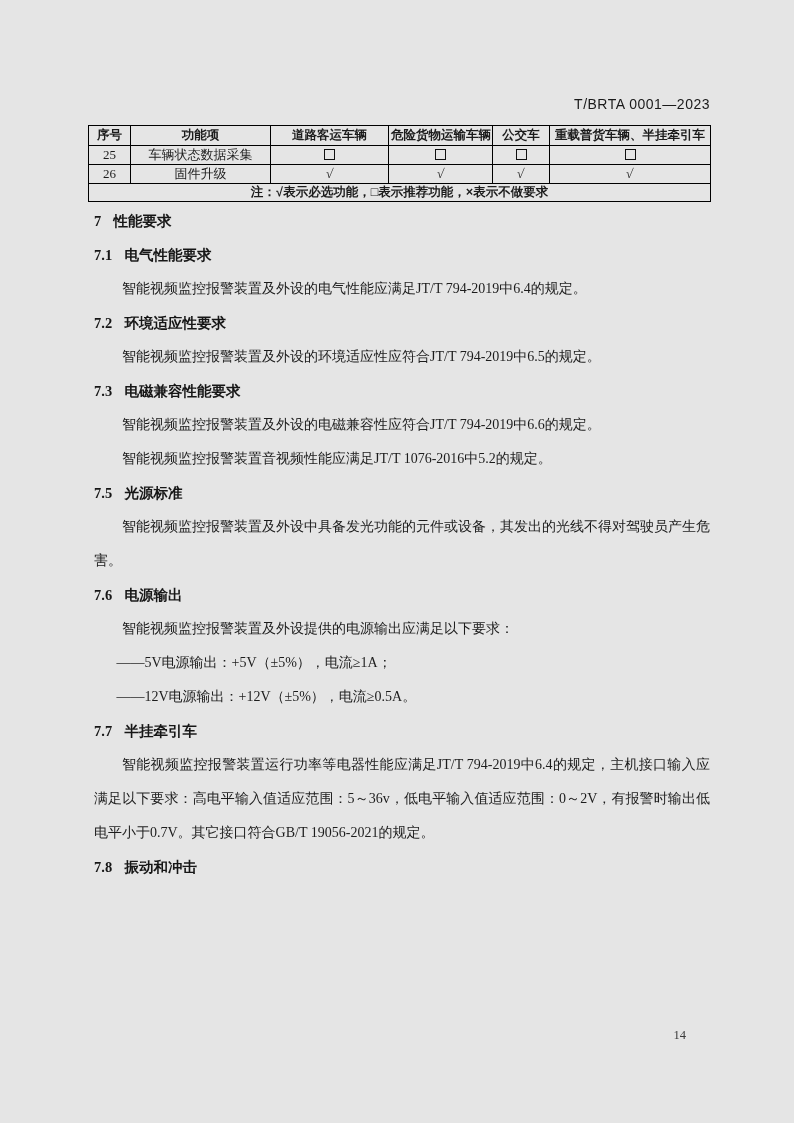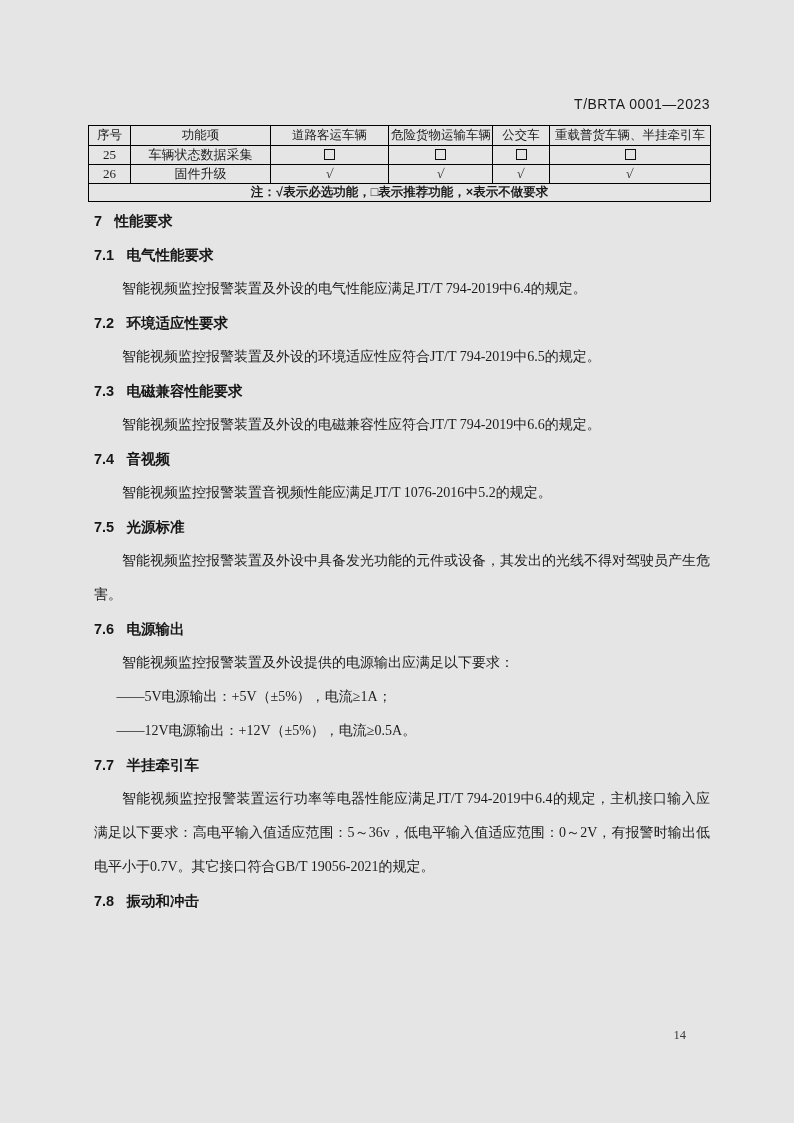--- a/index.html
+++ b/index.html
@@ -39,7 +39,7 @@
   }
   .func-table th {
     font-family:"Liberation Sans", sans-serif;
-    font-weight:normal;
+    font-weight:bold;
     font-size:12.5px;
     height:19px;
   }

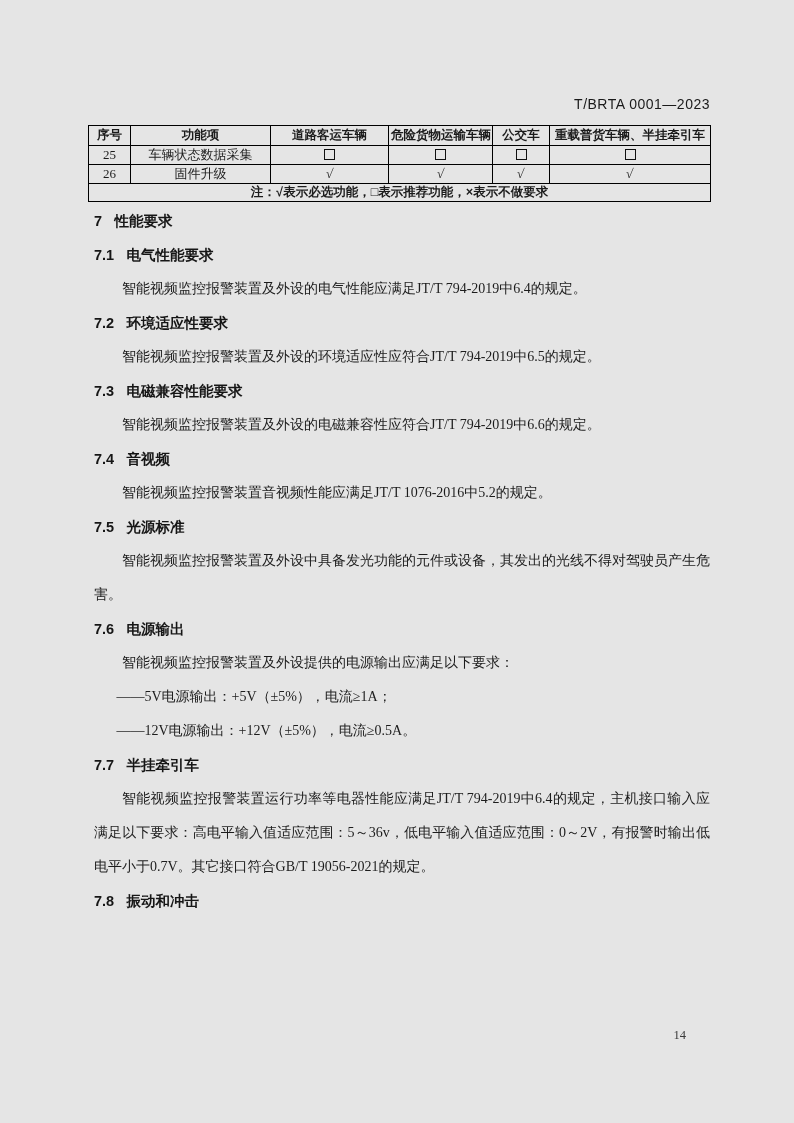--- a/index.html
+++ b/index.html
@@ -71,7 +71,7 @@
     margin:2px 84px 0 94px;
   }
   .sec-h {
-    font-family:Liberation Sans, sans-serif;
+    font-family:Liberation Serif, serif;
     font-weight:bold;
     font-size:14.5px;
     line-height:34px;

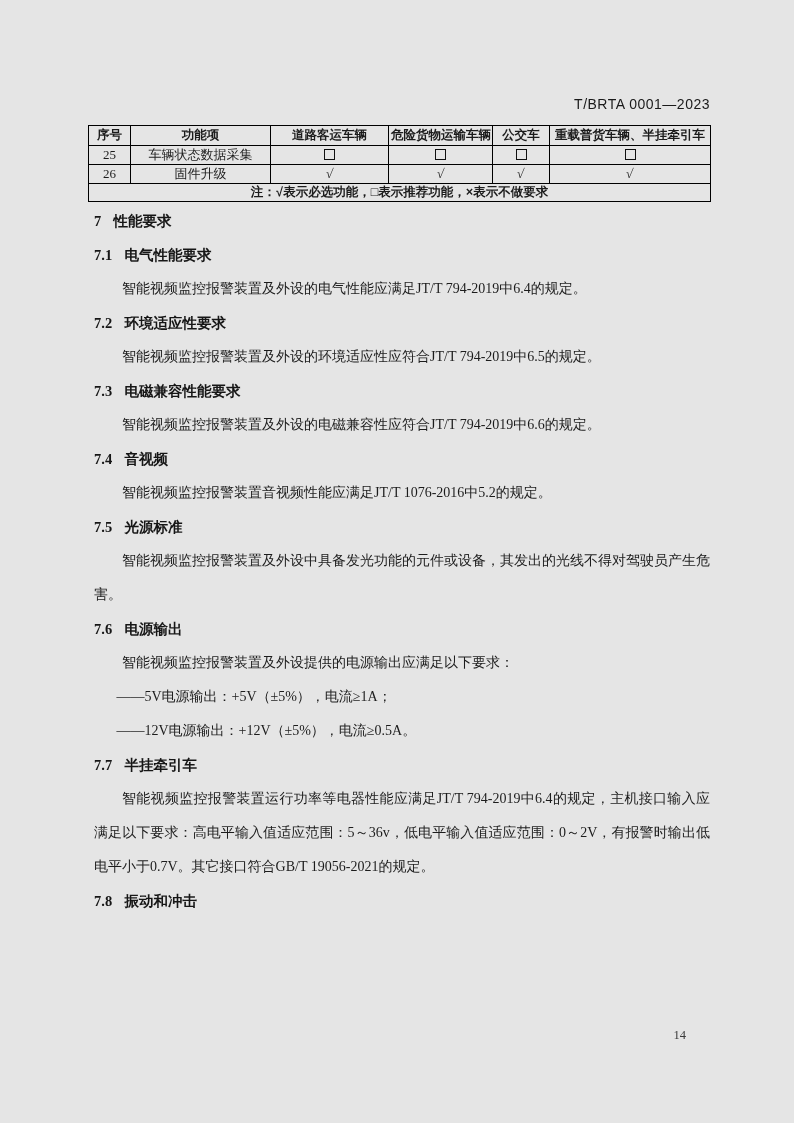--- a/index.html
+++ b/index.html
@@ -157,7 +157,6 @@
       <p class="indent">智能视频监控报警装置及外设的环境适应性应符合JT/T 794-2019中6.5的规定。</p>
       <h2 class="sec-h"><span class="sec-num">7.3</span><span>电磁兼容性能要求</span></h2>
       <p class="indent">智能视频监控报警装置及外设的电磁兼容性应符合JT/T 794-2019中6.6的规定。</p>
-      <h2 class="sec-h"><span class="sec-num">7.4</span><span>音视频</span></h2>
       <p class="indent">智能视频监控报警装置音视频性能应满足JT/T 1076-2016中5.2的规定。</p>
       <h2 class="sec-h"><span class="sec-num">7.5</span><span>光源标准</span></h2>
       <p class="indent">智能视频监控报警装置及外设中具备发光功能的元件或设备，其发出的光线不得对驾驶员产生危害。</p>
- - - - - - -
▸ What is expected
Skip every picture, and give the rest of the material above again exactly.

▸ Answer to this problem
--- a/index.html
+++ b/index.html
@@ -39,7 +39,7 @@
   }
   .func-table th {
     font-family:"Liberation Sans", sans-serif;
-    font-weight:normal;
+    font-weight:bold;
     font-size:12.5px;
     height:19px;
   }

--- a/index.html
+++ b/index.html
@@ -71,7 +71,7 @@
     margin:2px 84px 0 94px;
   }
   .sec-h {
-    font-family:Liberation Sans, sans-serif;
+    font-family:Liberation Serif, serif;
     font-weight:bold;
     font-size:14.5px;
     line-height:34px;

--- a/index.html
+++ b/index.html
@@ -157,7 +157,6 @@
       <p class="indent">智能视频监控报警装置及外设的环境适应性应符合JT/T 794-2019中6.5的规定。</p>
       <h2 class="sec-h"><span class="sec-num">7.3</span><span>电磁兼容性能要求</span></h2>
       <p class="indent">智能视频监控报警装置及外设的电磁兼容性应符合JT/T 794-2019中6.6的规定。</p>
-      <h2 class="sec-h"><span class="sec-num">7.4</span><span>音视频</span></h2>
       <p class="indent">智能视频监控报警装置音视频性能应满足JT/T 1076-2016中5.2的规定。</p>
       <h2 class="sec-h"><span class="sec-num">7.5</span><span>光源标准</span></h2>
       <p class="indent">智能视频监控报警装置及外设中具备发光功能的元件或设备，其发出的光线不得对驾驶员产生危害。</p>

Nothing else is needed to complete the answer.